What you need to do: Give the lines below again exactly, starting with the line that holds "188px; top: 24px;" and going on through the line that holds "174px; top: 358px;".

[Front-end code edit data]
──────────────────────────────

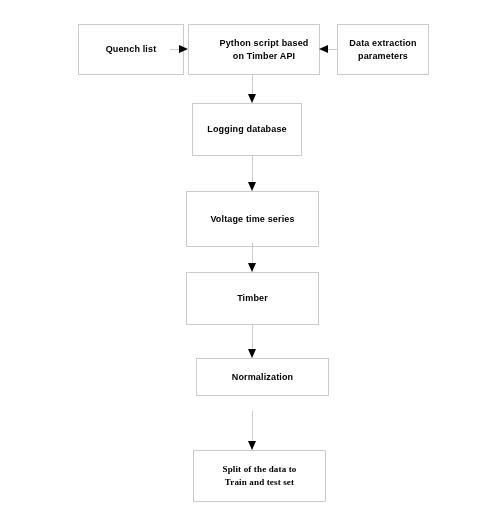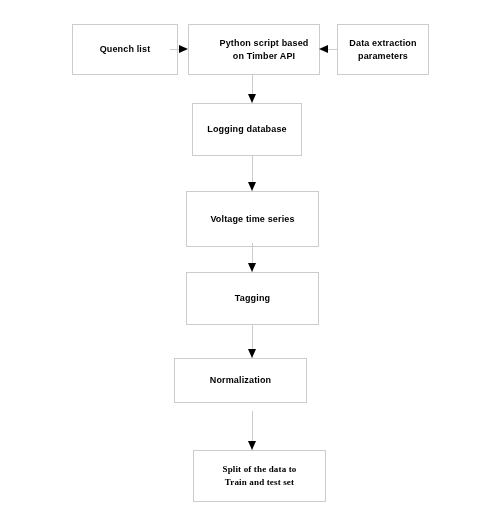--- a/index.html
+++ b/index.html
@@ -76,27 +76,27 @@
   .arrow-left {
     position: absolute;
     width: 0;
     height: 0;
     border-top: 4px solid transparent;
     border-bottom: 4px solid transparent;
     border-right: 9px solid #000000;
   }
 
   
-  #node-quench-list      { left: 72px;  top: 24px;  width: 106px; height: 51px; }
+  #node-quench-list      { left: 78px;  top: 24px;  width: 106px; height: 51px; }
   #node-python-script    { left: 188px; top: 24px;  width: 132px; height: 51px; padding-left: 20px; }
   #node-data-extraction  { left: 337px; top: 24px;  width: 92px; height: 51px; }
   #node-logging-database { left: 192px; top: 103px; width: 110px; height: 53px; }
   #node-voltage-series   { left: 186px; top: 191px; width: 133px; height: 56px; }
   #node-tagging          { left: 186px; top: 272px; width: 133px; height: 53px; }
-  #node-normalization    { left: 174px; top: 358px; width: 133px; height: 45px; }
+  #node-normalization    { left: 196px; top: 358px; width: 133px; height: 38px; }
   #node-split-data       { left: 193px; top: 450px; width: 133px; height: 52px; font-family: Liberation Serif, serif; }
 
   
   #conn-quench-to-script { left: 170px; top: 49px;  width: 10px; }
   #arrow-quench-to-script{ left: 179px; top: 45px; }
   #conn-extraction-to-script { left: 328px; top: 49px; width: 9px; }
   #arrow-extraction-to-script{ left: 319px; top: 45px; }
 
   
   #conn-script-to-logging   { left: 252px; top: 75px;  height: 28px; }
@@ -146,21 +146,21 @@
   <div class="arrow-down" id="arrow-logging-to-voltage"></div>
 
   <div class="node" id="node-voltage-series">
     <span class="node-label">Voltage time series</span>
   </div>
 
   <div class="conn-v" id="conn-voltage-to-tagging"></div>
   <div class="arrow-down" id="arrow-voltage-to-tagging"></div>
 
   <div class="node" id="node-tagging">
-    <span class="node-label">Tagging</span>
+    <span class="node-label">Timber</span>
   </div>
 
   <div class="conn-v" id="conn-tagging-to-norm"></div>
   <div class="arrow-down" id="arrow-tagging-to-norm"></div>
 
   <div class="node" id="node-normalization">
     <span class="node-label">Normalization</span>
   </div>
 
   <div class="conn-v" id="conn-norm-to-split"></div>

──────────────────────────────

Exercise solution:
   #node-python-script    { left: 188px; top: 24px;  width: 132px; height: 51px; padding-left: 20px; }
   #node-data-extraction  { left: 337px; top: 24px;  width: 92px; height: 51px; }
   #node-logging-database { left: 192px; top: 103px; width: 110px; height: 53px; }
   #node-voltage-series   { left: 186px; top: 191px; width: 133px; height: 56px; }
   #node-tagging          { left: 186px; top: 272px; width: 133px; height: 53px; }
-  #node-normalization    { left: 174px; top: 358px; width: 133px; height: 45px; }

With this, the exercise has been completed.